Pictures are not part of the copy; retype all the records below exactly.

=== AVAILABLE RECORDS ===
|---|

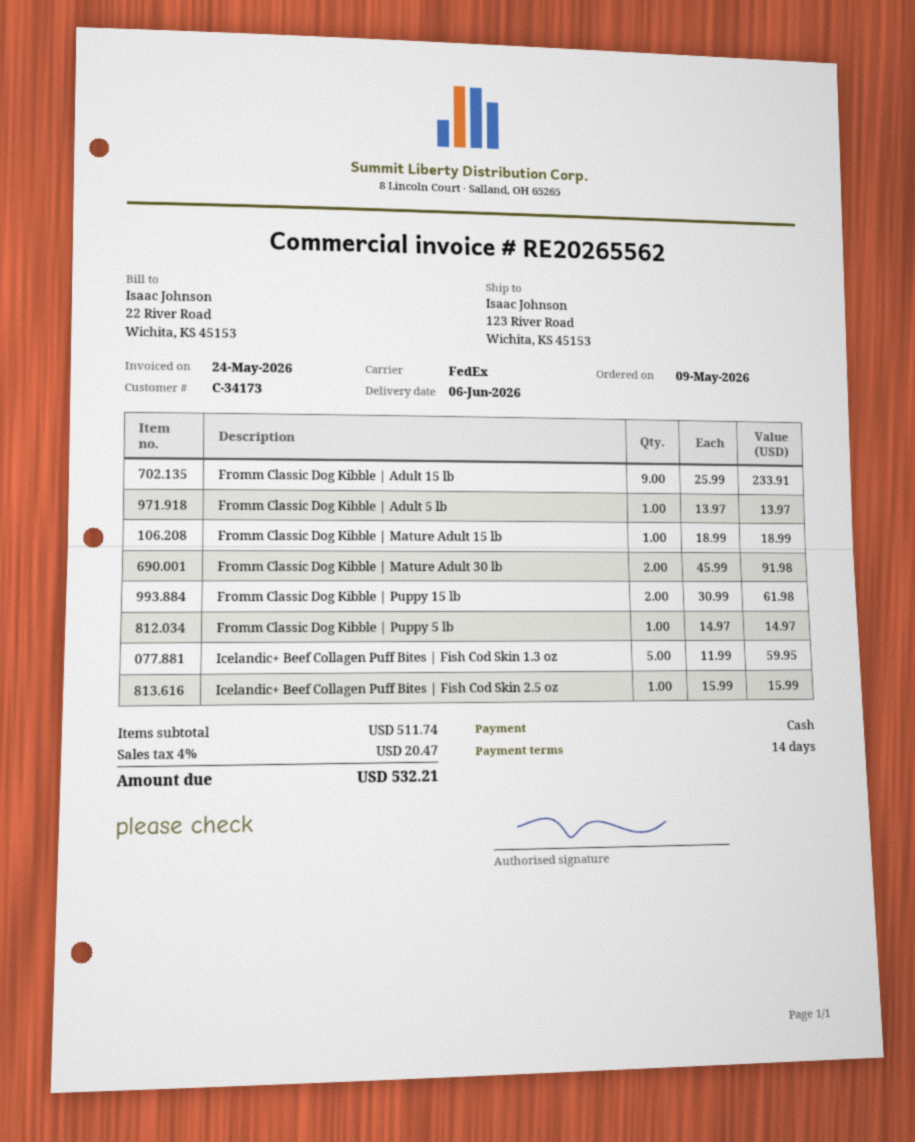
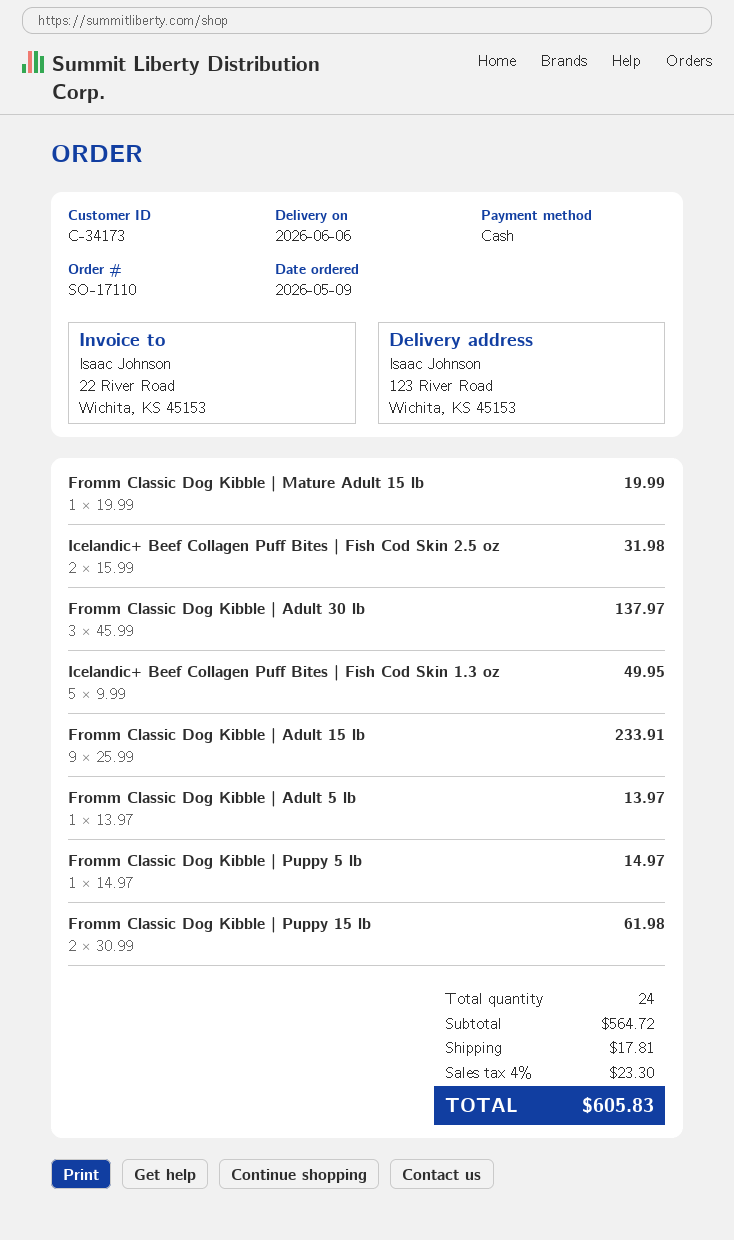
Fromm Classic Dog Kibble | Mature Adult 15 lb: 1 x 18.99 = 18.99 -> 1 x 19.99 = 19.99
Fromm Classic Dog Kibble | Mature Adult 30 lb: 2 x 45.99 = 91.98 -> none
Icelandic+ Beef Collagen Puff Bites | Fish Cod Skin 1.3 oz: 5 x 11.99 = 59.95 -> 5 x 9.99 = 49.95
Icelandic+ Beef Collagen Puff Bites | Fish Cod Skin 2.5 oz: 1 x 15.99 = 15.99 -> 2 x 15.99 = 31.98
Fromm Classic Dog Kibble | Adult 30 lb: none -> 3 x 45.99 = 137.97
subtotal: 511.74 -> 564.72
shipping: none -> 17.81
tax: 4% = 20.47 -> 4% = 23.30
total: 532.21 -> 605.83

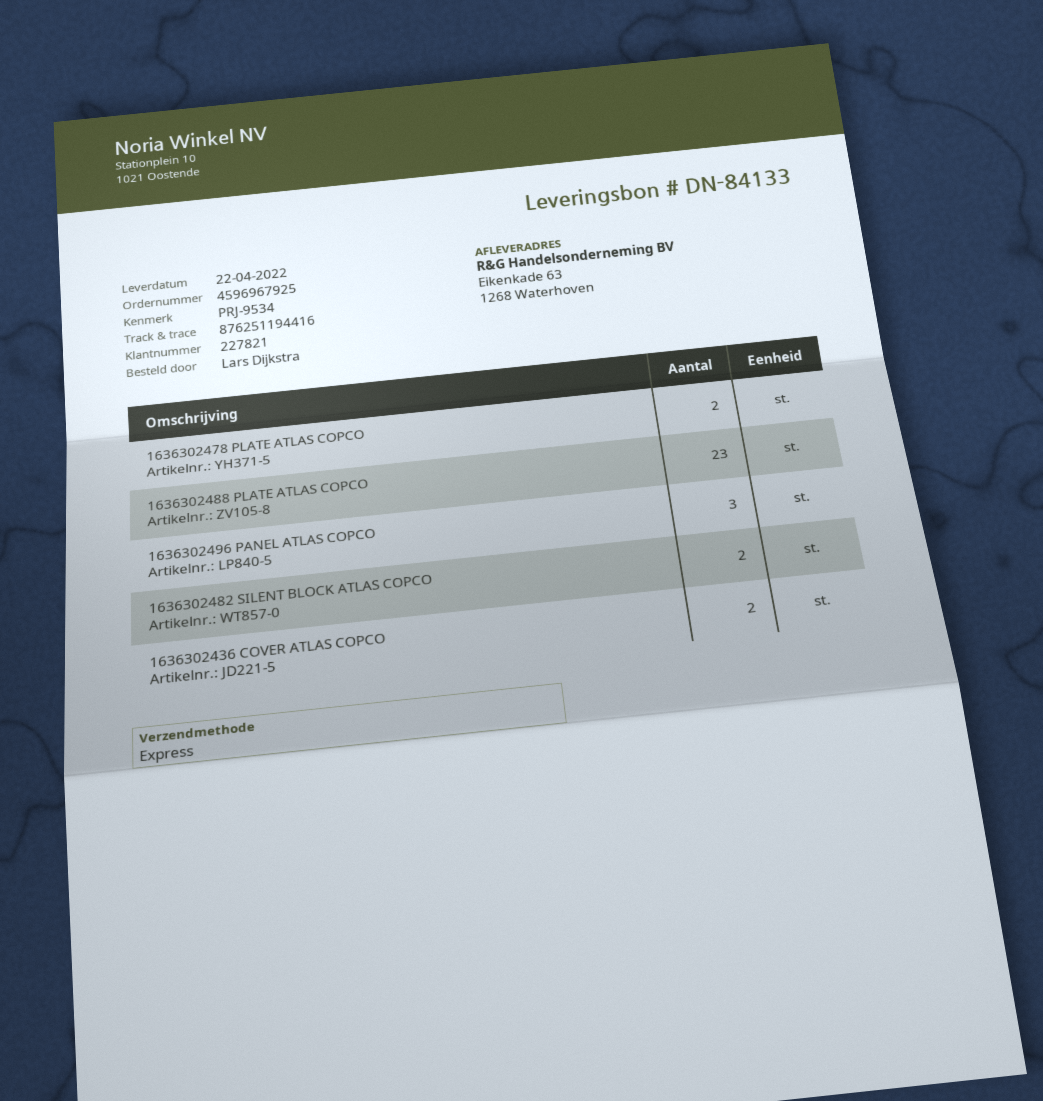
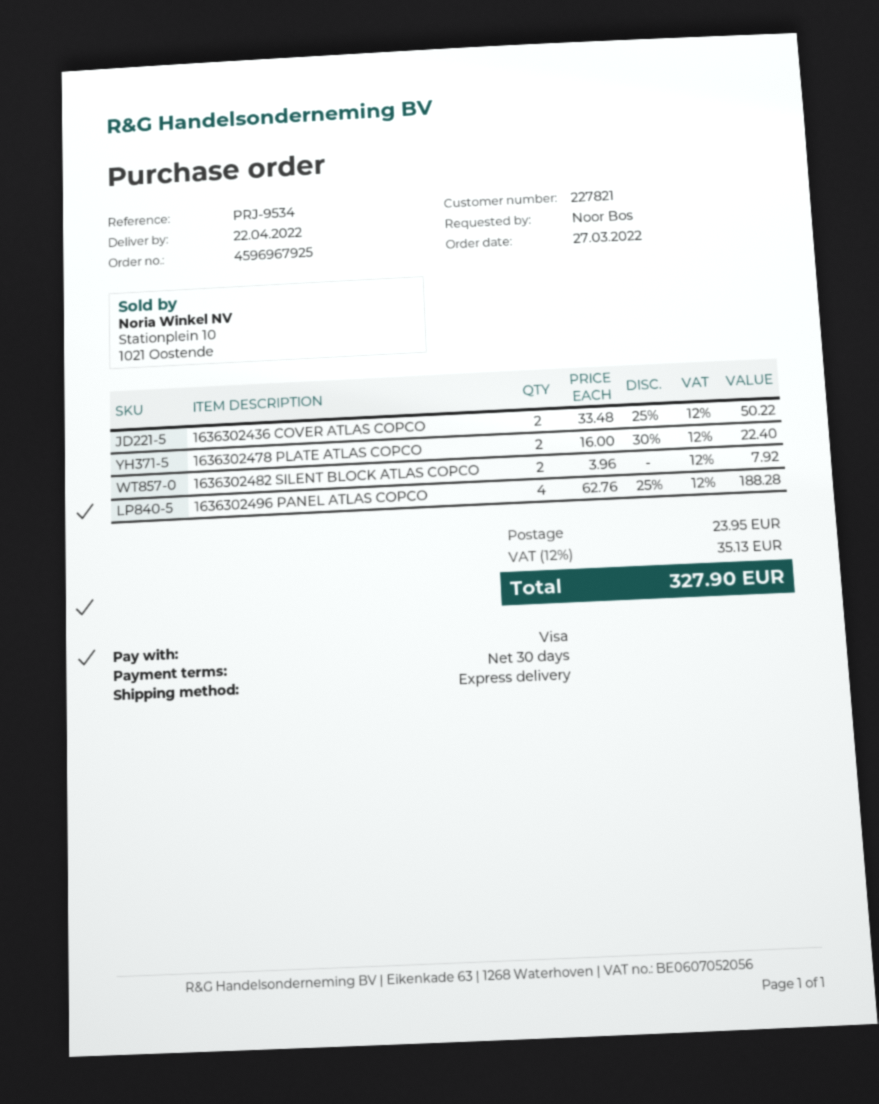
ordered by: Lars Dijkstra -> Noor Bos
1636302488 PLATE ATLAS COPCO: 23 -> none
1636302496 PANEL ATLAS COPCO: 3 -> 4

|---|

=== ANSWER TO THIS PROBLEM ===
Fromm Classic Dog Kibble | Mature Adult 15 lb: 1 x 18.99 = 18.99 -> 1 x 19.99 = 19.99
Fromm Classic Dog Kibble | Mature Adult 30 lb: 2 x 45.99 = 91.98 -> none
Icelandic+ Beef Collagen Puff Bites | Fish Cod Skin 1.3 oz: 5 x 11.99 = 59.95 -> 5 x 9.99 = 49.95
Icelandic+ Beef Collagen Puff Bites | Fish Cod Skin 2.5 oz: 1 x 15.99 = 15.99 -> 2 x 15.99 = 31.98
Fromm Classic Dog Kibble | Adult 30 lb: none -> 3 x 45.99 = 137.97
subtotal: 511.74 -> 564.72
shipping: none -> 17.81
tax: 4% = 20.47 -> 4% = 23.30
total: 532.21 -> 605.83

ordered by: Lars Dijkstra -> Noor Bos
1636302488 PLATE ATLAS COPCO: 23 -> none
1636302496 PANEL ATLAS COPCO: 3 -> 4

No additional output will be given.